Only one stretch of the listing below is wanted: every line from the first to the line containing "Grand total | Pct_of_OI_Dealer_Short_All: 77.2", set down exactly.

==*==

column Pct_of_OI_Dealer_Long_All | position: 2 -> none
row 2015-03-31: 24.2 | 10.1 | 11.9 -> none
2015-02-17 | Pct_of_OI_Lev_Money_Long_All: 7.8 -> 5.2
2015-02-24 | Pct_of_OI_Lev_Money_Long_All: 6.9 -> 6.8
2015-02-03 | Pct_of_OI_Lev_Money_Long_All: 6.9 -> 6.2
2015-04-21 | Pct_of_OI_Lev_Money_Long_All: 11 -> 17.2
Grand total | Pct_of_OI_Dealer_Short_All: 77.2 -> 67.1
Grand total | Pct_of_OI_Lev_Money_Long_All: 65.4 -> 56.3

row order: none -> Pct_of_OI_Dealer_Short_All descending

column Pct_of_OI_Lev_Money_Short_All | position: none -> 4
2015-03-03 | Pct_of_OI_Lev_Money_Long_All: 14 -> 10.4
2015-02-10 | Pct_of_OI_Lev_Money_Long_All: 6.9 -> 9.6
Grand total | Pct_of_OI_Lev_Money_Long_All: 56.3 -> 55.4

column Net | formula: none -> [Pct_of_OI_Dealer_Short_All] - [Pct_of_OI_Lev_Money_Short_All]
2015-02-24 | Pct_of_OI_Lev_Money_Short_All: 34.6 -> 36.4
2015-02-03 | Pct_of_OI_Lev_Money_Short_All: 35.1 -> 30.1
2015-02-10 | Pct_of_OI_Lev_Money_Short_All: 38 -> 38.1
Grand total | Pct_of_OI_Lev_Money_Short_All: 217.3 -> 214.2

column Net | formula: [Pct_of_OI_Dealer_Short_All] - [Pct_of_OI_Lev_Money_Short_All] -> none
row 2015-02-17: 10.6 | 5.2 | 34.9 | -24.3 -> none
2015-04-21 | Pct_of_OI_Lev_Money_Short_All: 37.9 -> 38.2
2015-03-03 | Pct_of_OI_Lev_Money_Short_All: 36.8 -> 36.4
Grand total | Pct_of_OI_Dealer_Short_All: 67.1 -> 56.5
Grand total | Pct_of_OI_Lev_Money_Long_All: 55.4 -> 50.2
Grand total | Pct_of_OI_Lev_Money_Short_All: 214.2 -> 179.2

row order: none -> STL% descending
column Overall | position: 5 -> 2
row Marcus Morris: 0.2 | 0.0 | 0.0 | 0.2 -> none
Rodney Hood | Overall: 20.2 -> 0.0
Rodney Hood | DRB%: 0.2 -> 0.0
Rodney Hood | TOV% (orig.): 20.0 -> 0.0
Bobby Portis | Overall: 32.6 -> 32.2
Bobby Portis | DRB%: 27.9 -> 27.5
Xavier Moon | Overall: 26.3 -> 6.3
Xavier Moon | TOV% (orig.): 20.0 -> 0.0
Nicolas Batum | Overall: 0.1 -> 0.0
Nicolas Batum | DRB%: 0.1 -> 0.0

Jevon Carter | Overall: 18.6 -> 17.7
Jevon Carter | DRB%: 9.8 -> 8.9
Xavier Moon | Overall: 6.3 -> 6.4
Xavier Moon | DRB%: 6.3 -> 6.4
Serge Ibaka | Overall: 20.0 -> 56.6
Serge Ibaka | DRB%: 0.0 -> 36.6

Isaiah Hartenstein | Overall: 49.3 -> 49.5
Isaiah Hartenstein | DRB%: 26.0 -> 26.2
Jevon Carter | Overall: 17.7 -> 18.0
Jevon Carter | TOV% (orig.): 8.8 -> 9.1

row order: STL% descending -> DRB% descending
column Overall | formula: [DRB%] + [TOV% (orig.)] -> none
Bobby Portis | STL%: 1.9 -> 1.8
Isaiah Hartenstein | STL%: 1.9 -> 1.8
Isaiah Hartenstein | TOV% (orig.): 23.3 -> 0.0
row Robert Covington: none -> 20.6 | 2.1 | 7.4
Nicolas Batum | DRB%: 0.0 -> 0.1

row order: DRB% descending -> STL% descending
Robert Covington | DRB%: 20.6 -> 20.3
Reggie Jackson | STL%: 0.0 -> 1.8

==*==

Reply to the exercise →
column Pct_of_OI_Dealer_Long_All | position: 2 -> none
row 2015-03-31: 24.2 | 10.1 | 11.9 -> none
2015-02-17 | Pct_of_OI_Lev_Money_Long_All: 7.8 -> 5.2
2015-02-24 | Pct_of_OI_Lev_Money_Long_All: 6.9 -> 6.8
2015-02-03 | Pct_of_OI_Lev_Money_Long_All: 6.9 -> 6.2
2015-04-21 | Pct_of_OI_Lev_Money_Long_All: 11 -> 17.2
Grand total | Pct_of_OI_Dealer_Short_All: 77.2 -> 67.1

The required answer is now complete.